Some aspects of the EdgeQ pitch, which was last detailed about a year ago, have been played down this time. At that time, there was the promise of “a large North American OEM” that would productize the chip, but no further news of this has followed. And in 2021, the company was focusing heavily on its programmability, not so much to support operator extensions and options, as now, but to enable an expansion of the platform into AI.
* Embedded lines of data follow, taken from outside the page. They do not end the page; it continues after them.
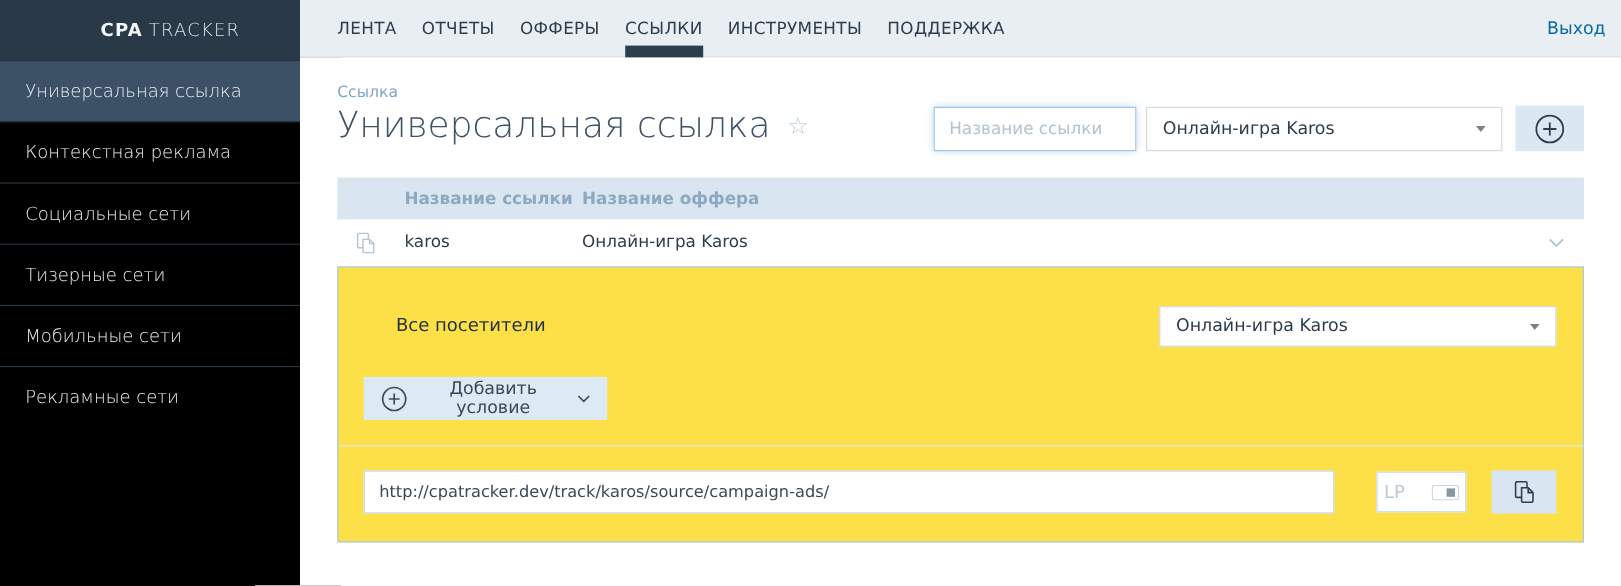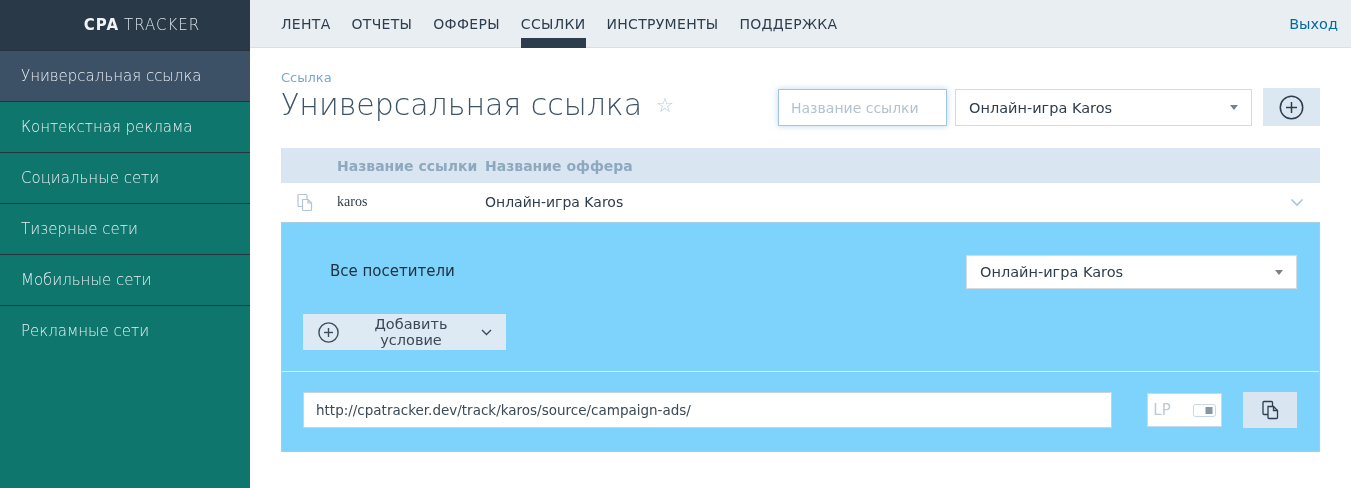--- a/index.html
+++ b/index.html
@@ -3,21 +3,21 @@
 <meta charset="utf-8">
 <style>
   * { margin:0; padding:0; box-sizing:border-box; }
   html,body { width:1351px; height:488px; }
   body {
     font-family:"DejaVu Sans","Liberation Sans",sans-serif;
     background:#ffffff; color:#2e3d4c; position:relative; overflow:hidden;
   }
 
   
-  .sidebar { position:absolute; left:0; top:0; width:284px; height:488px; background:#0f766e; }
+  .sidebar { position:absolute; left:0; top:0; width:284px; height:488px; background:#000000; }
   .sidebar-header {
     height:50px; background:#2a3948; display:flex; align-items:center; justify-content:center;
     position:relative; color:#fff;
   }
   .logo { font-size:15px; letter-spacing:1px; color:#f2f5f8; }
   .logo b { font-weight:bold; margin-right:5px; }
   .logo span { font-weight:300; color:#dbe3ea; }
   .collapse-btn {
     position:absolute; right:-1px; top:13px; width:26px; height:23px;
     background:#22303d; color:#9fb4c6; font-size:12px; line-height:23px; text-align:center;
@@ -85,28 +85,28 @@
     background:#d9e6f1; display:flex; align-items:center;
     font-size:14px; font-weight:bold; color:#8da9c0;
   }
   .th-link { position:absolute; left:56px; }
   .th-offer { position:absolute; left:204px; }
   .table-row {
     position:absolute; left:31px; top:135px; width:1039px; height:38px;
     background:#fff; display:flex; align-items:center; font-size:14px; color:#2e3d4c;
   }
   .row-copy-icon { position:absolute; left:15px; color:#b3c4d3; cursor:pointer; display:flex; }
-  .cell-link { position:absolute; left:56px;font-family:Liberation Serif, serif; }
+  .cell-link { position:absolute; left:56px; }
   .cell-offer { position:absolute; left:204px; }
   .row-chevron { position:absolute; right:16px; color:#a9c6de; display:flex; cursor:pointer; }
 
   
   .panel {
     position:absolute; left:31px; top:174px; width:1039px; height:230px;
-    border:1px solid #a9cbe4; background:#7dd3fc;
+    border:1px solid #a9cbe4; background:#fde047;
   }
   .segment-label { position:absolute; left:48px; top:39px; font-size:15px; color:#22313f; }
   .select-panel { left:684px; top:32px; width:331px; height:34px; }
 
   .btn {
     position:absolute; height:36px; background:#dde9f3; border:none; cursor:pointer;
     display:flex; align-items:center; font-size:14.5px; color:#394956;
     font-family:"DejaVu Sans","Liberation Sans",sans-serif;
   }
   .add-cond-btn { left:21px; top:91px; width:203px; padding:0 14px;justify-content:space-between; }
There have been several start-ups in the past few years that have proposed architectures that would support both 5G baseband and AI on the same platform, sometimes with the workloads being alternated in line with the different cycles. EdgeQ said some of the specialised operations supported by its own instructions are common to both 5G and AI workloads, so the same chip could accelerate both, in parallel or, more efficiently, alternately. This commonality is the basis of many start-ups’ claims to be able to target two of the hottest applications for advanced processors with the same product, though EdgeQ has gone further than most in detailing and demonstrating its capabilities, at least to a closed circle of possible customers and partners.
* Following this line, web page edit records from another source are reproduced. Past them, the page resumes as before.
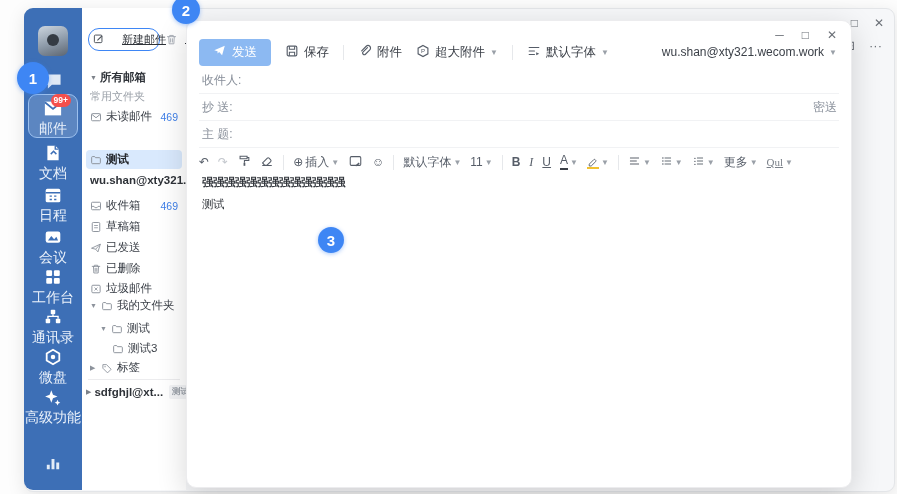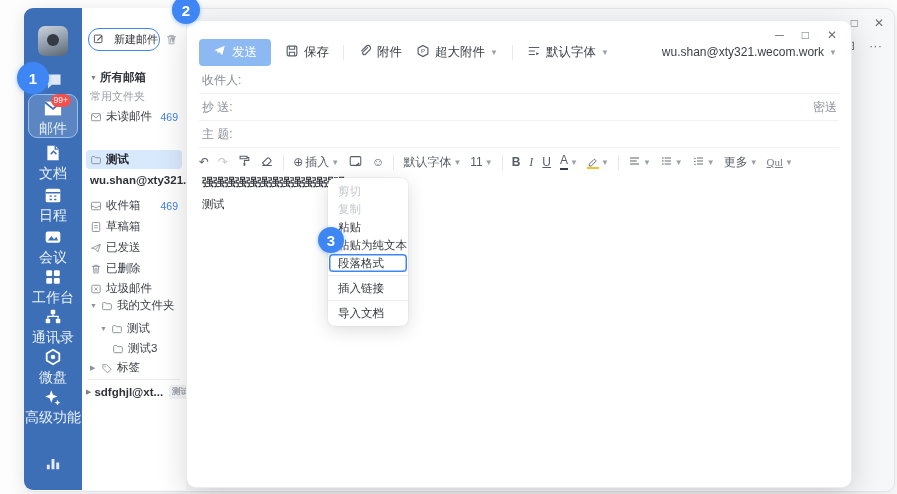--- a/index.html
+++ b/index.html
@@ -20,27 +20,27 @@
         border-radius:9px 0 0 9px;color:#fff;}
   .avatar{left:14px;top:18px;width:30px;height:30px;border-radius:7px;overflow:hidden;
           background:linear-gradient(160deg,#cdd6e0 0%,#8c99a8 55%,#5c6570 100%);}
   .avatar:after{content:"";position:absolute;left:9px;top:8px;width:12px;height:12px;border-radius:50%;background:#343b44;}
   .rail-item{left:3px;width:52px;display:flex;flex-direction:column;align-items:center;gap:3px;}
   .rail-item .lbl{font-size:14px;color:#eaf1fa;white-space:nowrap;}
   .rail-item svg{display:block;}
   .rail-active{left:4px;top:86px;width:50px;height:44px;border-radius:9px;
                background:rgba(255,255,255,.16);border:1.5px solid #9cc0ee;box-sizing:border-box;}
   .badge{position:absolute;right:-8px;top:-6px;background:#f4504d;color:#fff;font-size:8.5px;
-         line-height:1;padding:2px 3px;border-radius:7px;font-weight:normal;}
+         line-height:1;padding:2px 3px;border-radius:7px;font-weight:bold;}
 
   
   .side{left:82px;top:8px;width:104px;height:482px;background:#ffffff;border-radius:0 0 0 0;}
   .compose-btn{left:6px;top:20px;width:62px;height:21px;border:1.5px solid #3e86f5;border-radius:11px;
-               display:flex;align-items:center;gap:10px;padding:0 4px;box-sizing:content-box;
-               color:#2e3238;font-size:11px;background:#fff;white-space:nowrap;}
+               display:flex;align-items:center;gap:18px;padding:0 4px;box-sizing:content-box;
+               color:#2e3238;font-size:11px;background:#fff;white-space:nowrap;text-decoration:underline;}
   .compose-btn .chev{color:#9aa0a8;font-size:8px;margin-left:1px;}
   .side-trash{left:83px;top:24px;color:#a9aeb6;}
   .sec{position:absolute;left:8px;white-space:nowrap;font-size:11.5px;color:#2e3238;display:flex;align-items:center;gap:3px;}
   .sec .caret{color:#7d828a;font-size:7px;}
   .sec.bold{font-weight:bold;}
   .sec.dim{color:#9aa0a8;font-size:11px;}
   .row{position:absolute;left:4px;width:96px;height:19px;display:flex;align-items:center;gap:4px;
        padding:0 4px;box-sizing:border-box;border-radius:4px;font-size:11.5px;color:#3a3f47;white-space:nowrap;}
   .row .ico{color:#8d939c;display:flex;}
   .row .cnt{margin-left:auto;color:#4080e8;font-size:10.5px;}
@@ -492,29 +492,18 @@
       <div class="t">
         <span class="sig">Qul</span>
         <span class="chev">▼</span>
       </div>
     </div>
 
     <div class="body-line" style="top:154px;font-weight:bold">强强强强强强强强强强强强强</div>
     <div class="body-line" style="top:176px">测试</div>
   </div>
 
-  <div class="abs menu">
-    <div class="mi dis">剪切</div>
-    <div class="mi dis">复制</div>
-    <div class="mi">粘贴</div>
-    <div class="mi">粘贴为纯文本</div>
-    <div class="mi hl">段落格式</div>
-    <div class="msep"></div>
-    <div class="mi">插入链接</div>
-    <div class="msep"></div>
-    <div class="mi">导入文档</div>
-  </div>
 
   <div class="abs anno" style="left:17px;top:62px;width:32px;height:32px">1</div>
   <div class="abs anno" style="left:172px;top:-4px;width:28px;height:28px">2</div>
   <div class="abs anno" style="left:318px;top:227px;width:26px;height:26px">3</div>
 
 </div>
 
 </body></html>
It claims processor cycles between 5G transmissions can be used to perform AI tasks, effectively multiplexing the workloads together, “much like how virtual machines run,” as Ravuri put it. The customer can decide on the balance between the two types of workload.
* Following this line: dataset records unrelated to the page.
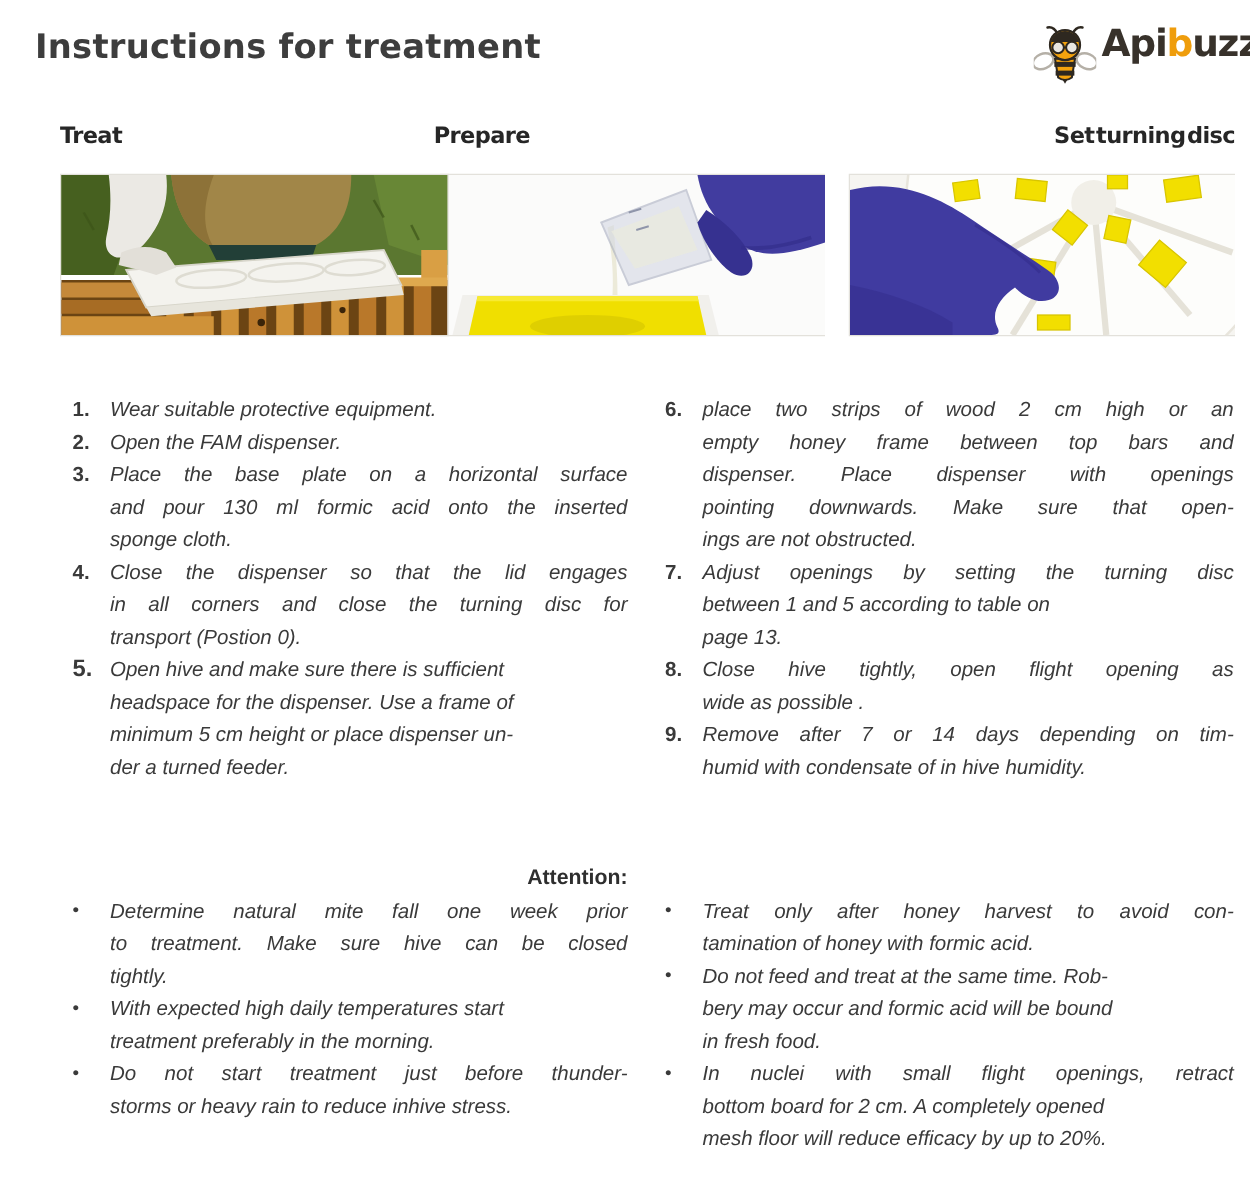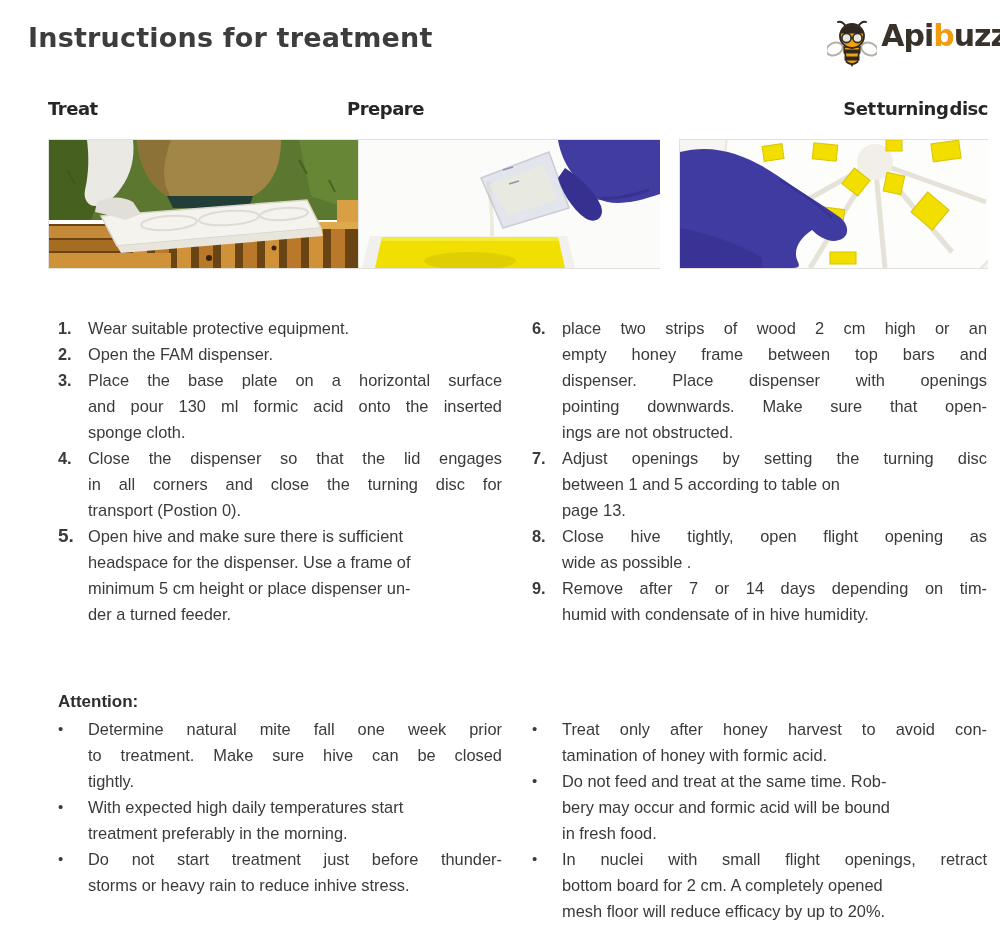--- a/index.html
+++ b/index.html
@@ -30,26 +30,26 @@
 
   
   .list{position:absolute;font-size:16.4px;line-height:26px;}
   .steps-left{left:58px;top:315px;width:444px;}
   .steps-right{left:532px;top:315px;width:455px;}
   .att-left{left:58px;top:688px;width:444px;}
   .att-right{left:532px;top:716px;width:455px;}
   .row{display:flex;}
   .marker{flex:none;width:30px;font-weight:700;}
   .att-left .marker,.att-right .marker{font-weight:400;font-size:15px;}
-  .body{flex:1;min-width:0;}
+  .body{flex:1;min-width:0;font-style:italic;}
   .ln{line-height:26px;}
   .ln.just{text-align:justify;text-align-last:justify;}
   .steps-left .row:nth-child(5) .marker{font-size:19px;}
   .att-heading{font:700 17px "Liberation Sans",sans-serif;color:#2e2e2e;
-               line-height:28px;margin:0;}
+               line-height:28px;margin:0;text-align:right;}
 </style>
 </head>
 <body>
 
 <div class="page">
 
   <h1 class="title">Instructions for treatment</h1>
 
   <div class="logo">
     <svg width="50" height="50" viewBox="0 0 50 48">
However, it seems that the market demand for such platforms has not materialized as quickly as some companies had hoped, or the challenges of achieving optimal performance for two different types of demanding workload have proved tough to address.
In its early days, EdgeQ said the envisaged dual-function products would first be targeted at systems such as AI-enabled cyber-attack detection in 5G networks, and then device-side use cases would follow, such as industrial robots or vehicles that require both AI processing and 5G connectivity.
Like many new players in the mobile chip market, EdgeQ sees Open RAN as a potential entry point. It claims that, by offering production-grade PHY software, rather than just reference software, it saves customers from developing their own implementations, which end up being proprietary. EdgeQ says its software supports key 5G functionality such as beamforming, Massive MIMO and interference cancellation out of the box, in a standard way, which will help enable multivendor networks for operators, while saving cost and time for smaller vendors to develop advanced base stations.
EdgeQ also offers a silicon-as-a-service model. Customers pay a base fee for the chip and a basic 5G implementation and can then pay to enable more advanced functions such as ultra-low latency, location services, RAN sharing, slicing or machine learning, which are delivered via firmware updates.